Joe Biden’s Risky Russia Sanctions Game
How will U.S. action towards Moscow affect two more critical relationships for Washington: the ones with Berlin and Beijing?
The Biden administration has announced sanctions on Russian officials and entities in response to the poisoning and then arrest of Alexei Navalny. In so doing, administration officials have noted that this the first wave of U.S. responses to perceived Russian malign activity, with further measures likely to be announced in coming weeks. At the same time, the Biden team, while making clear that there will be no attempts at a reset of relations with Moscow, is also looking for opportunities to collaborate in areas of shared concern.
The first new set of Russia sanctions promulgated by the Biden administration (given that a set of Nord Stream II sanctions announced earlier this year were a reiteration of measures taken by the Trump administration) can best be described as a satisficing compromise. As with the measures announced in relation to the death of Jamal Khashoggi, the Russian measures attempt to balance contradictory and competing U.S. interests.
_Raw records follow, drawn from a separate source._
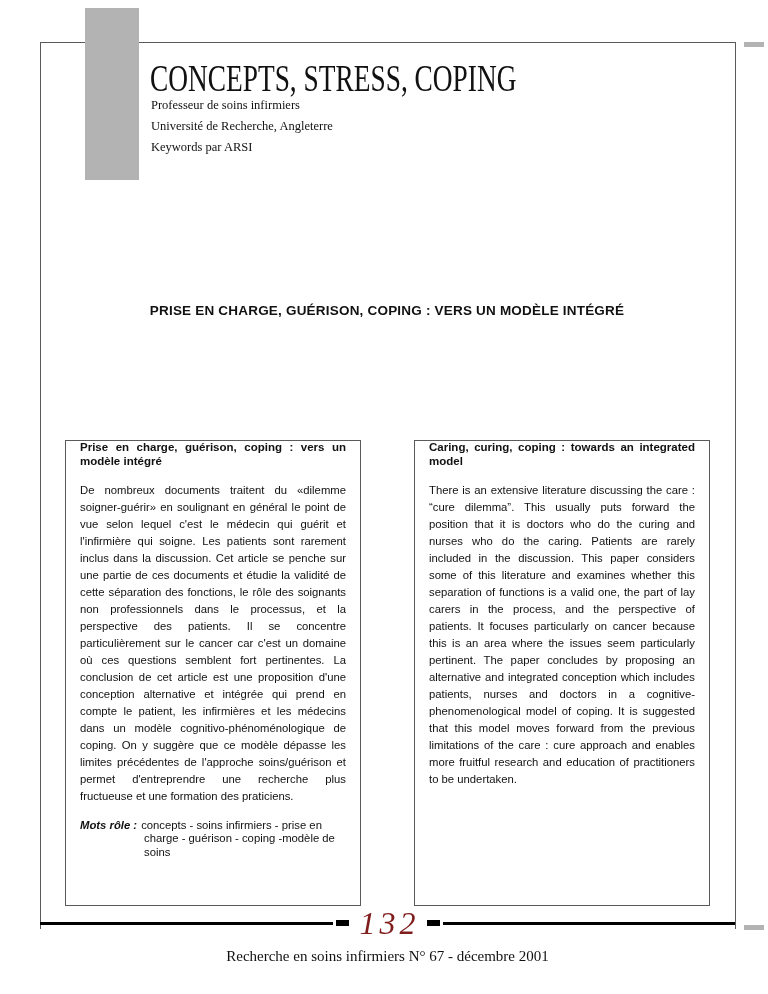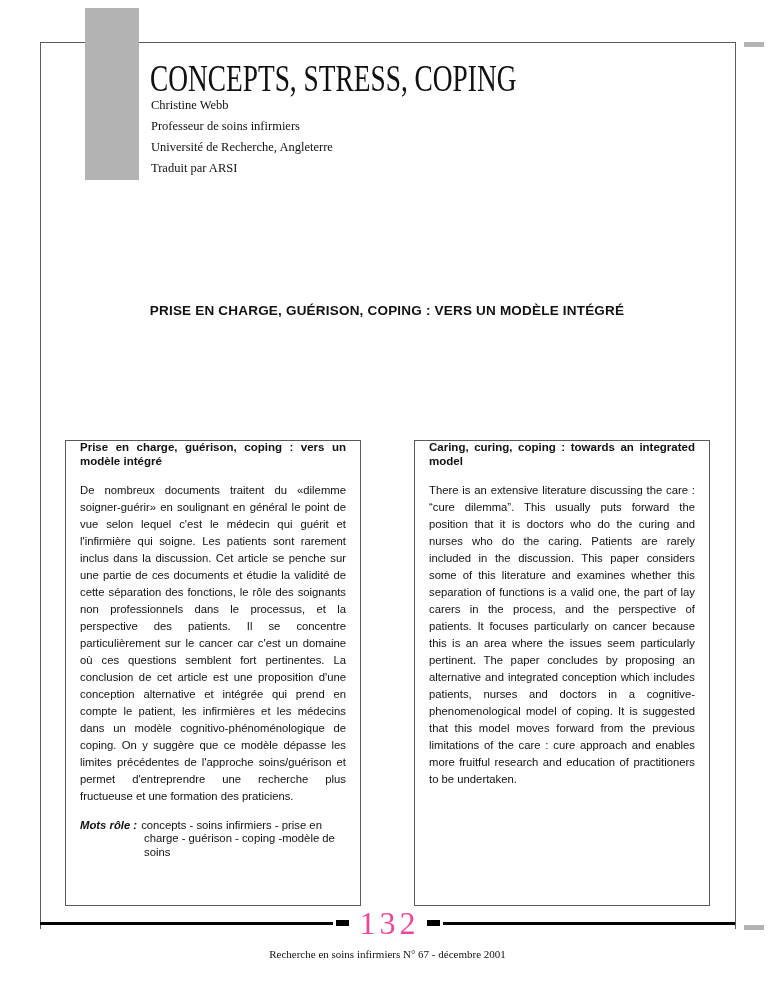--- a/index.html
+++ b/index.html
@@ -143,7 +143,6 @@
   <h1 class="article-title">CONCEPTS, STRESS, COPING</h1>
 
   <div class="author-block">
-    <p>Christine Webb</p>
     <p>Professeur de soins infirmiers</p>
     <p>Université de Recherche, Angleterre</p>
     <p>Traduit par ARSI</p>

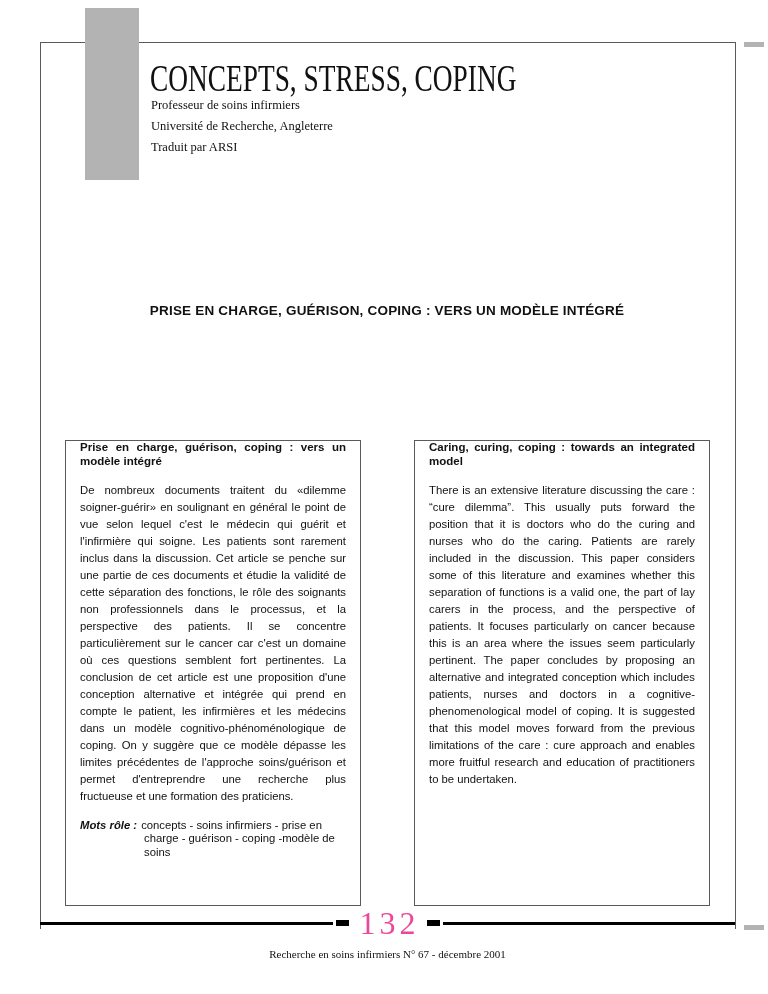--- a/index.html
+++ b/index.html
@@ -145,7 +145,7 @@
   <div class="author-block">
     <p>Professeur de soins infirmiers</p>
     <p>Université de Recherche, Angleterre</p>
-    <p>Traduit par ARSI</p>
+    <p>Keywords par ARSI</p>
   </div>
 
   <h2 class="article-heading">PRISE EN CHARGE, GUÉRISON, COPING : VERS UN MODÈLE INTÉGRÉ</h2>

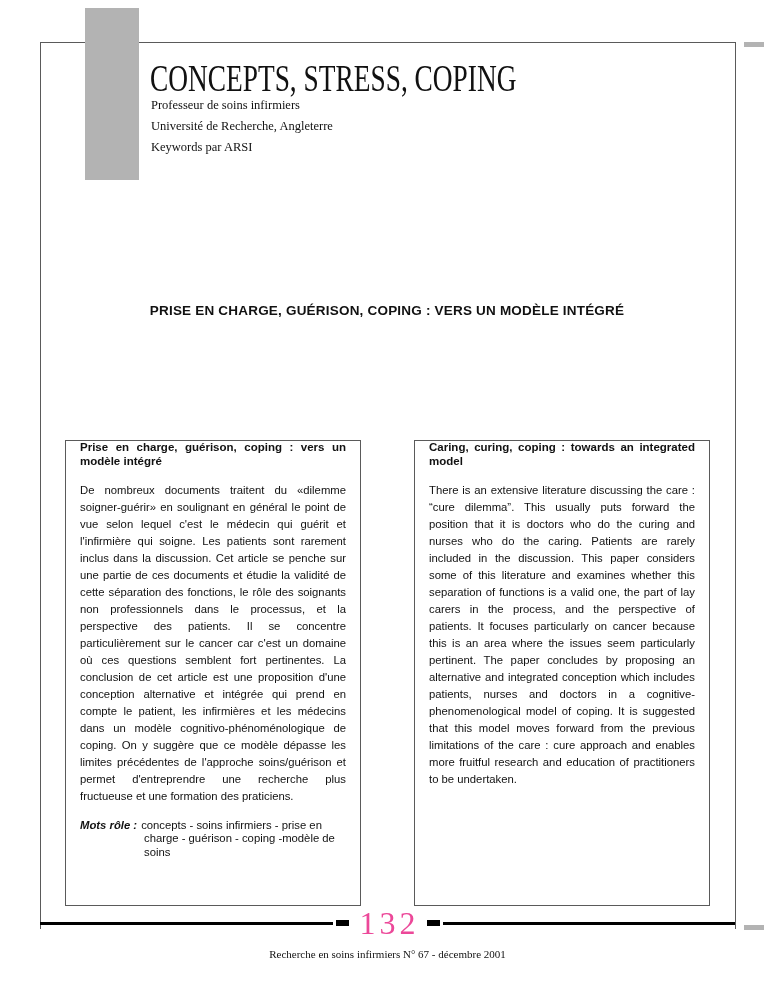--- a/index.html
+++ b/index.html
@@ -119,7 +119,8 @@
     letter-spacing:4px;
     padding:0 4px 0 8px;
     line-height:34px;
-    color:#ec4899;
+    color:#7f1d1d;
+    font-style:italic;
   }
   .footer-line{
     position:absolute;

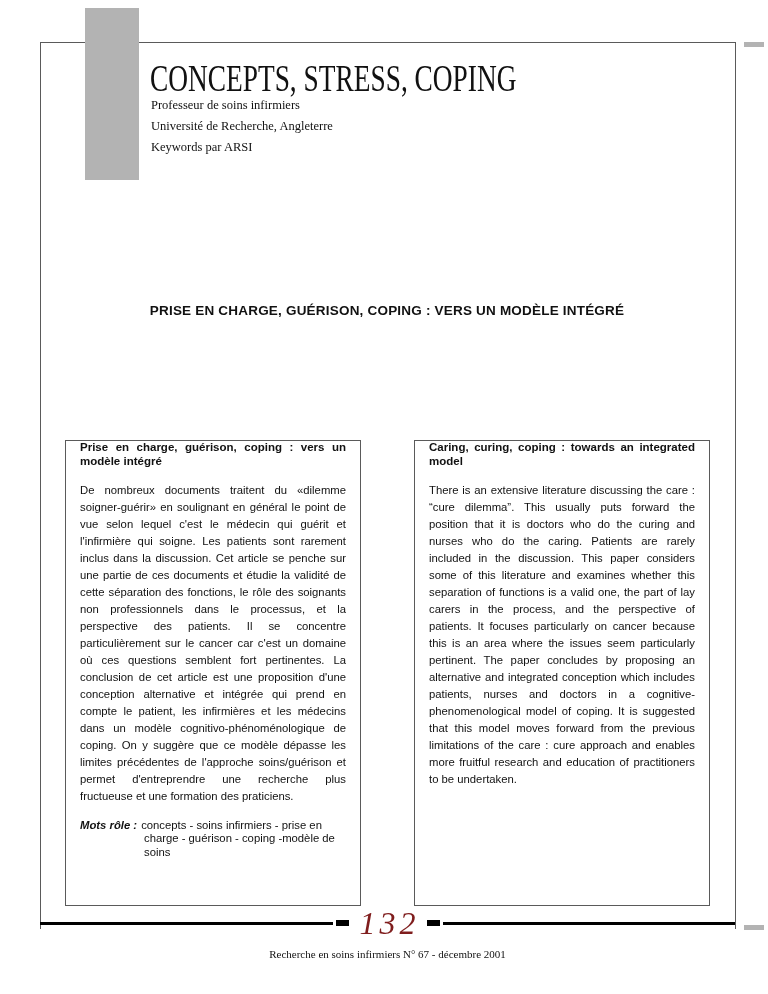--- a/index.html
+++ b/index.html
@@ -127,7 +127,7 @@
     left:40px;top:948px;width:695px;
     margin:0;
     text-align:center;
-    font-size:11px;
+    font-size:15px;
     color:#111;
   }
 </style>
From day one, the Biden administration wanted to differentiate its approach to Russia, certainly from its immediate predecessor (perceived as over-solicitous of Vladimir Putin) but also more indirectly from efforts by the Bush and Obama administrations, at the beginnings of their tenure, to find ways to develop a better working relationship with the Kremlin. These measures were meant to lay down a marker that this administration would not hesitate to “push back” against actions taken by Russia that Washington found objectionable.
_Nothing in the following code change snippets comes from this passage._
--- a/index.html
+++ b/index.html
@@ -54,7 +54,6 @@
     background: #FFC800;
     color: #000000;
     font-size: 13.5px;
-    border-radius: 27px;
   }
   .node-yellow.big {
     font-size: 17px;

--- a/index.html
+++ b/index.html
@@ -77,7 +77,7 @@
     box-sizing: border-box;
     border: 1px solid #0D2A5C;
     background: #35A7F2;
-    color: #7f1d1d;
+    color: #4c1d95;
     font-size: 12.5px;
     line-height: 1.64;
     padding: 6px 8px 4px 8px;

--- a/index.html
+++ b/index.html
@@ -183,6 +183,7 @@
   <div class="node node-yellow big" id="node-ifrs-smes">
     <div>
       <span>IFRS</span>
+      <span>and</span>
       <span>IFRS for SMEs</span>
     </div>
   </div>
But the sanction measures suggest that the Biden national security team does not have a unified position on two critical questions. The first is what might be termed the “declinist” question: is Russia under its current management experiencing a rapid and perhaps permanent decline in the sources of its national power (especially economic) as well as an erosion in the legitimacy of the regime itself? The second is whether the risk of foreclosing Russian support for U.S. initiatives (Iran and North Korea) is worth taking stronger action against Moscow. For those who hold both to the “declinist” position and who do not believe Russia is capable or willing of providing real assistance to the United States—a stance many members of Congress of both parties hold as one of the last remaining truly bipartisan points of consensus—then the measures announced by the Biden administration are too little and not strong enough. Yet it seems that President Joe Biden’s own team, as much as it may distrust and dislike the Putin government, are not yet prepared to gamble that Putin’s Russia is on its last legs or that Moscow cannot still raise prohibitive costs should it decided to oppose U.S. initiatives.
Alongside these debates, there is the question of how U.S. action towards Moscow affects two more critical relationships for Washington: the ones with Berlin and Beijing. Germany’s Chancellor Angela Merkel and her government are not entirely pleased with the direction that Putin’s Russia has taken, but Merkel has also clearly signaled to Washington that Berlin will not follow where America leads on this matter—and that Germany (and by extension Europe) have equities with Russia that they do not want the United States to ignore. It was perhaps significant that, at least when it came to the matter of Navalny, that the Biden administration chose to match—and not exceed—the measures taken by the European Union.
And if, as some within the Biden national security apparatus suggest, the ultimate strategic competition is with China, there is concern that too much of a focus on Russia in the short term will allow China to continue to consolidate its position. Moreover, as the relative balances of power continue to tilt more in Beijing’s favor, this may create an opportunity to encourage Moscow to reconsider the depths of its strategic partnership with China. We can hear echoes with earlier approaches by former President Barack Obama’s team to ensure that, in any measures imposed on Moscow, there were clear “offramps” that could provide opportunities for normalization. And as the Biden administration attempts to forge a strong Euro-Atlantic consensus on China, this may require a compromise with Germany over Russia policy in order to get its commitment to join Washington in stronger efforts vis-a-vis Berlin.
Biden can plausibly claim that he has answered Russian actions and upheld U.S. values by imposing costs on the Putin government—but his critics will point to the current set of sanctions largely as a symbolic, box-checking exercise. Russia’s Foreign Minister Sergei Lavrov has responded to U.S. actions by threatening reprisals and warning that U.S.-Russia relations will further deteriorate—but the sanctions do not fatally strike at any key Russian priorities. Rhetoric and reality do not quite overlap, but we will have to see in what direction the Biden team moves on Russia in the coming months.
Nikolas K. Gvosdev is a contributing editor at the National Interest.